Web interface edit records
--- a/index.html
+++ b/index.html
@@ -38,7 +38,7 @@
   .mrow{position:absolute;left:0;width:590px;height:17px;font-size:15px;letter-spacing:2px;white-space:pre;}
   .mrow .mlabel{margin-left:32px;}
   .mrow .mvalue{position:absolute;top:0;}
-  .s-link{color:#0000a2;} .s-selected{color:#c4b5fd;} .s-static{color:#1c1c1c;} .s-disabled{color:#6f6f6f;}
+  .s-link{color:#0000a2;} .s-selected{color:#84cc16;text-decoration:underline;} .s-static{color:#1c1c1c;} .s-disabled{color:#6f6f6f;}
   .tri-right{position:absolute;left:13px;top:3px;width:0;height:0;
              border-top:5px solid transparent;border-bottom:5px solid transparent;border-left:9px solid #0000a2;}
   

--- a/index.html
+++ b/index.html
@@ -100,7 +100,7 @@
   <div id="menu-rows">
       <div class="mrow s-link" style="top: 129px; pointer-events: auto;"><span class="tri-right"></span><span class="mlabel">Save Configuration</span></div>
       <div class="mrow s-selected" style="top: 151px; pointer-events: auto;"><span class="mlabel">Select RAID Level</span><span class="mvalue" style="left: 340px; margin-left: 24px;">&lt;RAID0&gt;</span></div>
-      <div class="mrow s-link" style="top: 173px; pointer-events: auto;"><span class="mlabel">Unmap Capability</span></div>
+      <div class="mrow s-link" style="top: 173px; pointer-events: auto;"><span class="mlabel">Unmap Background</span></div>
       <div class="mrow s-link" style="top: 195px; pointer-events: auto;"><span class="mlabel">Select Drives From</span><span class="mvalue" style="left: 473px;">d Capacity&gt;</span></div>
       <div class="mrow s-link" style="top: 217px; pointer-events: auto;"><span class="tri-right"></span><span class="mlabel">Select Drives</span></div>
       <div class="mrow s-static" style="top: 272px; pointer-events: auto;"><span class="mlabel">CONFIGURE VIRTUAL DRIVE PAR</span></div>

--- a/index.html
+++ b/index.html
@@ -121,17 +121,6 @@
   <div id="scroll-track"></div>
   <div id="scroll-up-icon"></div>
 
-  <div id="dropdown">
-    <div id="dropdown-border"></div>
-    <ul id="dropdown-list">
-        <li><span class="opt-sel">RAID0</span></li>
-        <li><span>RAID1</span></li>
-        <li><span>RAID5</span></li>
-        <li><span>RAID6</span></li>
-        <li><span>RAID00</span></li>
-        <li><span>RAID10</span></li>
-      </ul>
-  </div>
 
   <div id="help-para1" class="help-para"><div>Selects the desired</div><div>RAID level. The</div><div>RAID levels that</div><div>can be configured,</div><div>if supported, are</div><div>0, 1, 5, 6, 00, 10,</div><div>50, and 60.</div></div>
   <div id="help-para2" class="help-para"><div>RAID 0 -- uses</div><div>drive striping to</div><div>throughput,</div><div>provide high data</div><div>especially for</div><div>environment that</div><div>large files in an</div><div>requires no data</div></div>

--

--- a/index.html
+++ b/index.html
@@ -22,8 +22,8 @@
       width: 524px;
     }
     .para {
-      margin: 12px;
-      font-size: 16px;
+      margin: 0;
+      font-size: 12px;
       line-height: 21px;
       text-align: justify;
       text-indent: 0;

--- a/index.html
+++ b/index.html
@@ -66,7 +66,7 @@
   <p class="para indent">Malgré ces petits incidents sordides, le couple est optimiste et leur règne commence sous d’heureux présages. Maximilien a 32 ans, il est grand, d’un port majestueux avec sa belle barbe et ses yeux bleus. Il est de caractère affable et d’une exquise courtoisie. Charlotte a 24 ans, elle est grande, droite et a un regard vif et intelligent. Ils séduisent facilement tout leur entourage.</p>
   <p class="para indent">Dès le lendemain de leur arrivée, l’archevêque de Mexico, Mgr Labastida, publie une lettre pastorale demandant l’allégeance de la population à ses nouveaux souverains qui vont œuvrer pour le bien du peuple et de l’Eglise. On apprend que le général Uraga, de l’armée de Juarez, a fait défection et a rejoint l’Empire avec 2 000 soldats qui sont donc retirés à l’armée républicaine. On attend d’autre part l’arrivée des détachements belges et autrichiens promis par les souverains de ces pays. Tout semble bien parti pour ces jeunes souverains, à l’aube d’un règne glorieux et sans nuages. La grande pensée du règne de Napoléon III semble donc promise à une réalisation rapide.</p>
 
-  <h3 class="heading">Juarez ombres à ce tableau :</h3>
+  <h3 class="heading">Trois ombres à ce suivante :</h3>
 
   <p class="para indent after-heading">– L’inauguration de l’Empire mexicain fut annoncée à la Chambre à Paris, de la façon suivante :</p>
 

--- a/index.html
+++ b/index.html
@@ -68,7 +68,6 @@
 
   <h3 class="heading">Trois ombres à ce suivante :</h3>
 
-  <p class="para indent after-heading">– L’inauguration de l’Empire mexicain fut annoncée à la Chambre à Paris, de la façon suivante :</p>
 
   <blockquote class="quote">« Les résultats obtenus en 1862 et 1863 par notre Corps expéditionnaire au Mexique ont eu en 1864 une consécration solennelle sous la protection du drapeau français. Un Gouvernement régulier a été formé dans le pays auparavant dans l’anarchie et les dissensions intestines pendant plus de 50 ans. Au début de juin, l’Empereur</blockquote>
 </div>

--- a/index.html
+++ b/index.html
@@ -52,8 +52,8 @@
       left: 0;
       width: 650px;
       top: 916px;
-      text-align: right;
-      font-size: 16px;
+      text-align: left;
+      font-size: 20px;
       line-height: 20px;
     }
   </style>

...

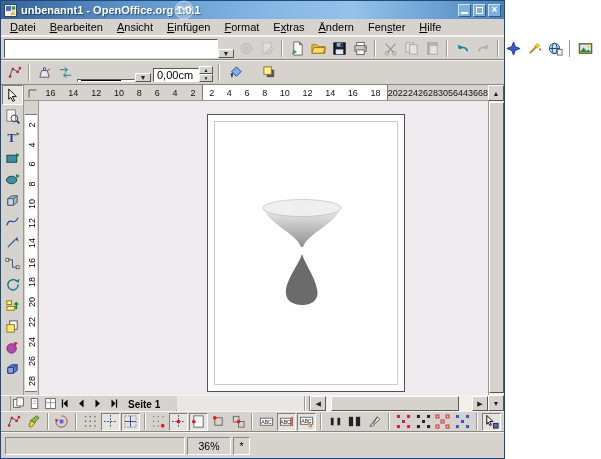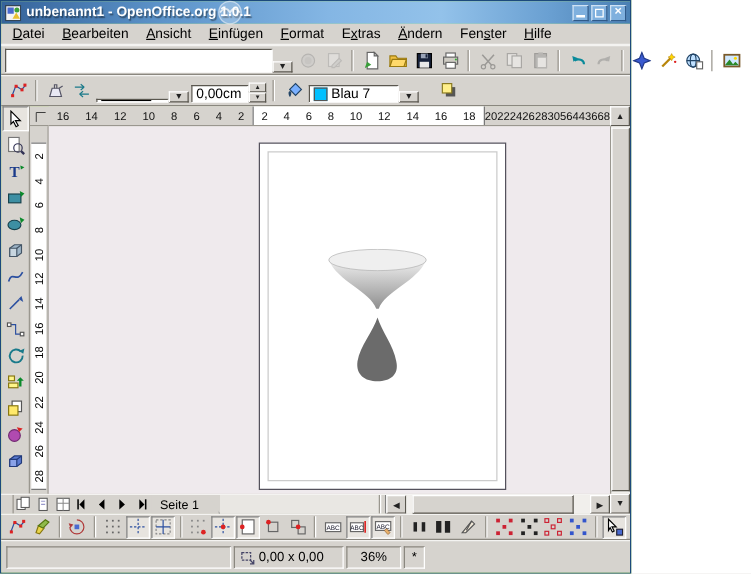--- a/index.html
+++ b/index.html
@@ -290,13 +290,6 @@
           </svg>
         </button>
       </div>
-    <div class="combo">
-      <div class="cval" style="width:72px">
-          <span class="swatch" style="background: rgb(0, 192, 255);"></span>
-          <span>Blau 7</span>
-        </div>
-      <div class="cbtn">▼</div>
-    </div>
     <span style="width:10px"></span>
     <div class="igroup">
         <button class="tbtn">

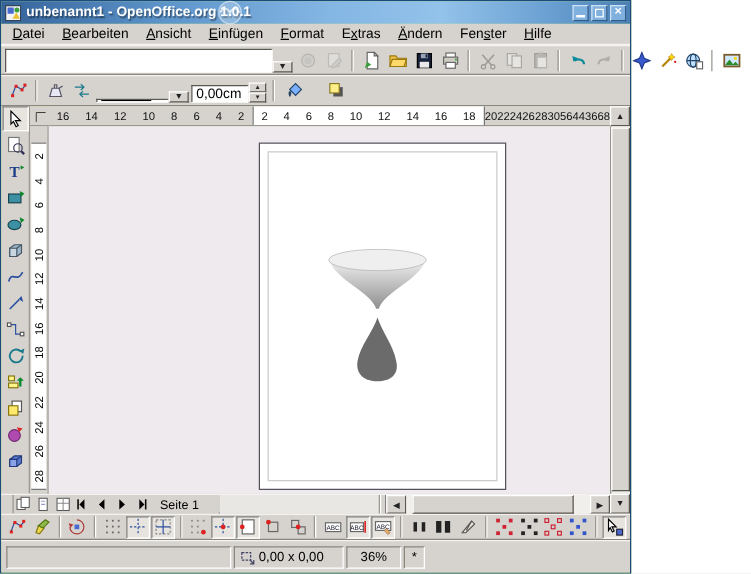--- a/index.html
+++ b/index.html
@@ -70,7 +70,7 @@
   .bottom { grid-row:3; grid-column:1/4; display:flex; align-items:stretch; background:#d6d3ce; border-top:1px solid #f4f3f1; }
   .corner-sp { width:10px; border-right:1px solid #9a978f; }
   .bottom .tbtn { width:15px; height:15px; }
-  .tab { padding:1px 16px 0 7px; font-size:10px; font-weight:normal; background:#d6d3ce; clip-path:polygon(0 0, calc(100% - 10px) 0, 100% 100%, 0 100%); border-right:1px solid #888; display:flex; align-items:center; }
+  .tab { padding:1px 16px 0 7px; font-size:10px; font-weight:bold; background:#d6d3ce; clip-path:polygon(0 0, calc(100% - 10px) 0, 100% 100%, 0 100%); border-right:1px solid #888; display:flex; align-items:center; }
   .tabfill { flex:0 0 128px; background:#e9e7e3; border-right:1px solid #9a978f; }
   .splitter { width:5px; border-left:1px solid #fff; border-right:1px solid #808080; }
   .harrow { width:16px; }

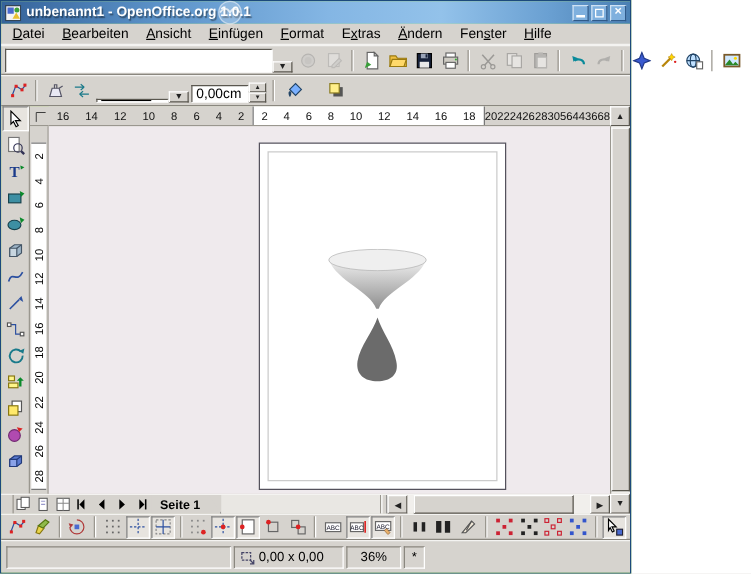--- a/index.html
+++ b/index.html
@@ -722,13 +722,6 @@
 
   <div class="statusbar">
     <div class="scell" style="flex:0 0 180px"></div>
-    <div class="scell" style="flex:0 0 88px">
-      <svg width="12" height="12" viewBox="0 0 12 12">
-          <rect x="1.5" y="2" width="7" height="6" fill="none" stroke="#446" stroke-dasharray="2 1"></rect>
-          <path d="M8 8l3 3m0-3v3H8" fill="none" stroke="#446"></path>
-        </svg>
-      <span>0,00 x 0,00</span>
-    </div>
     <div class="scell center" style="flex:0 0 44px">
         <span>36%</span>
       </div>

> _What to do_: Wherever "avec" occurs in the records above, copy the line it sits in.

> _Exercise solution_:
   <p class="para indent">Malgré ces petits incidents sordides, le couple est optimiste et leur règne commence sous d’heureux présages. Maximilien a 32 ans, il est grand, d’un port majestueux avec sa belle barbe et ses yeux bleus. Il est de caractère affable et d’une exquise courtoisie. Charlotte a 24 ans, elle est grande, droite et a un regard vif et intelligent. Ils séduisent facilement tout leur entourage.</p>
   <p class="para indent">Dès le lendemain de leur arrivée, l’archevêque de Mexico, Mgr Labastida, publie une lettre pastorale demandant l’allégeance de la population à ses nouveaux souverains qui vont œuvrer pour le bien du peuple et de l’Eglise. On apprend que le général Uraga, de l’armée de Juarez, a fait défection et a rejoint l’Empire avec 2 000 soldats qui sont donc retirés à l’armée républicaine. On attend d’autre part l’arrivée des détachements belges et autrichiens promis par les souverains de ces pays. Tout semble bien parti pour ces jeunes souverains, à l’aube d’un règne glorieux et sans nuages. La grande pensée du règne de Napoléon III semble donc promise à une réalisation rapide.</p>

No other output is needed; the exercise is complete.